Speaker 1: Can I fly on a plane? If I wanna go take a vacation is safe to do right now. Uh,
Speaker 2: Planes are fairly safe in terms of their air system, but you're sitting next to people for long periods of time. So masking up, wouldn't be a bad idea [00:16:00] to get at another layer of protection, to what you already have with the HES, with the planes air system and your own vaccination status.
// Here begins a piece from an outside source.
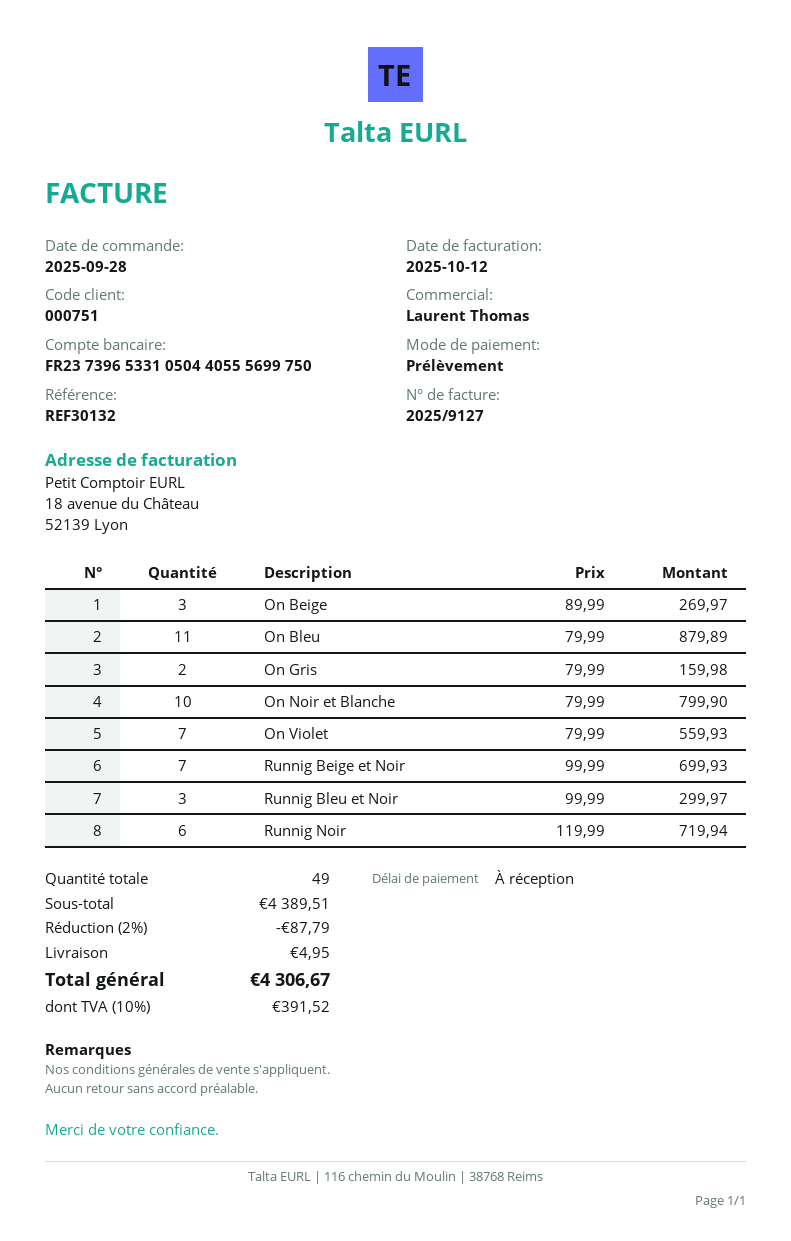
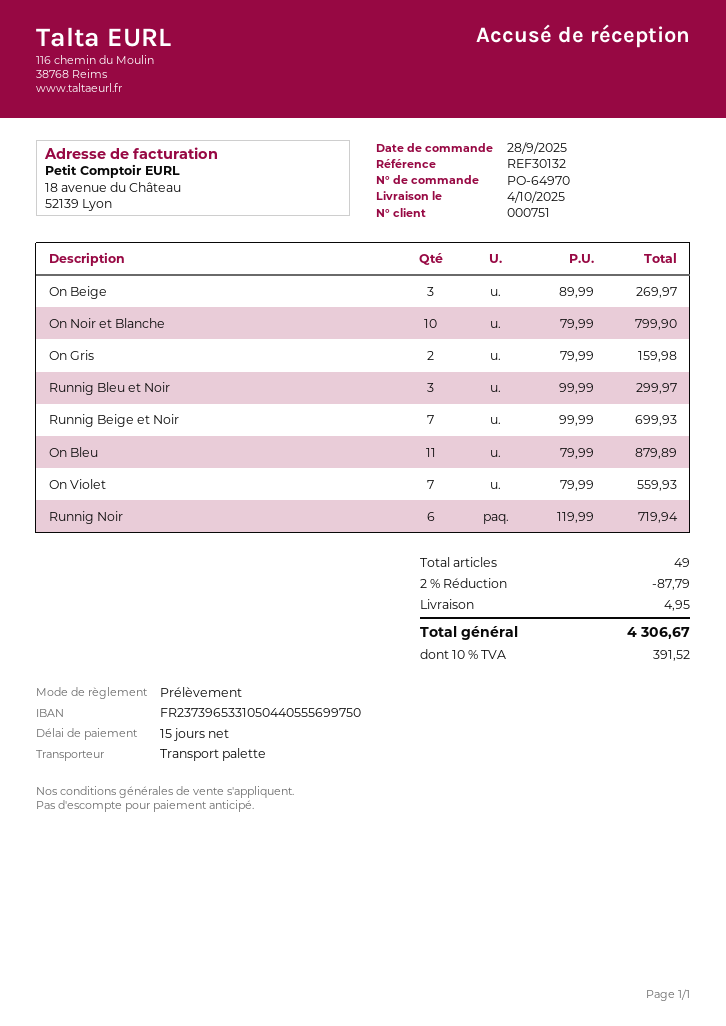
payment terms: on receipt -> 15 days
Speaker 1: And in terms of going back to school, going back to work, these are the, that are safe for us to do in the current environment.
Speaker 2: All of those things will be safe as long as you're, as long as you're vaccinated and a good number of your coworkers or colleagues or students are also vaccinated.
Speaker 1: And one final question, will we have to worry about boosters and is this gonna become something [00:16:30] like our annual flu shot to keep it under control?
Speaker 2: I think in the future, um, we will be able to deal with the severe forms of COVID 19 through vaccination and through antivirals and other treatments that are being developed right now. Uh, we won't eradicate this virus, but we'll be able to control it and treat it like we do measles. Like we do chicken, like we do influenza. It'll be a disease that we can control and not, uh, suffer the severe consequences of [00:17:00] like, we have been over the past 16 months.
Speaker 1: If you look ahead for the next three, six, even 12 months, what does the future look like to you?
Speaker 2: I think we know what it takes to get a vaccine to work against COVID 19. Um, so I think even if the viruses change, we can adapt to that very quickly and keep the vaccines up to date with strains that are circulating and use that as the primary tool, uh, by which to, uh, allow us to get back to normal life. So it really comes down [00:17:30] to, we've learned how the virus is responding to this vaccine. We've learned what it takes to be, uh, to have good vaccinations and to have good coverage of vaccines and populations in the next couple of months, we'll come up with even better treatments so that if you do get ill with COVID 19, you'll have antivirals as well as other therapies to lessen the chance that you're going to develop the very severe disease there. So everything looks like, um, there's a fine path [00:18:00] to controlling this virus in the future that, you know, the timeline in which all of this will come together as really the hard thing to predict.
Speaker 1: Well, I must say I came this interview feeling a bit worried about what you might tell me, uh, that it might be all bad news, but it's really nice to hear that there is hope on the horizon. And I guess the main message continues to be go out and get vaccinated. Thank you so much, Andy. Peko. Thank you for joining us today for
Speaker 2: Now on. Oh, it's been a great pleasure. Thank you for having me.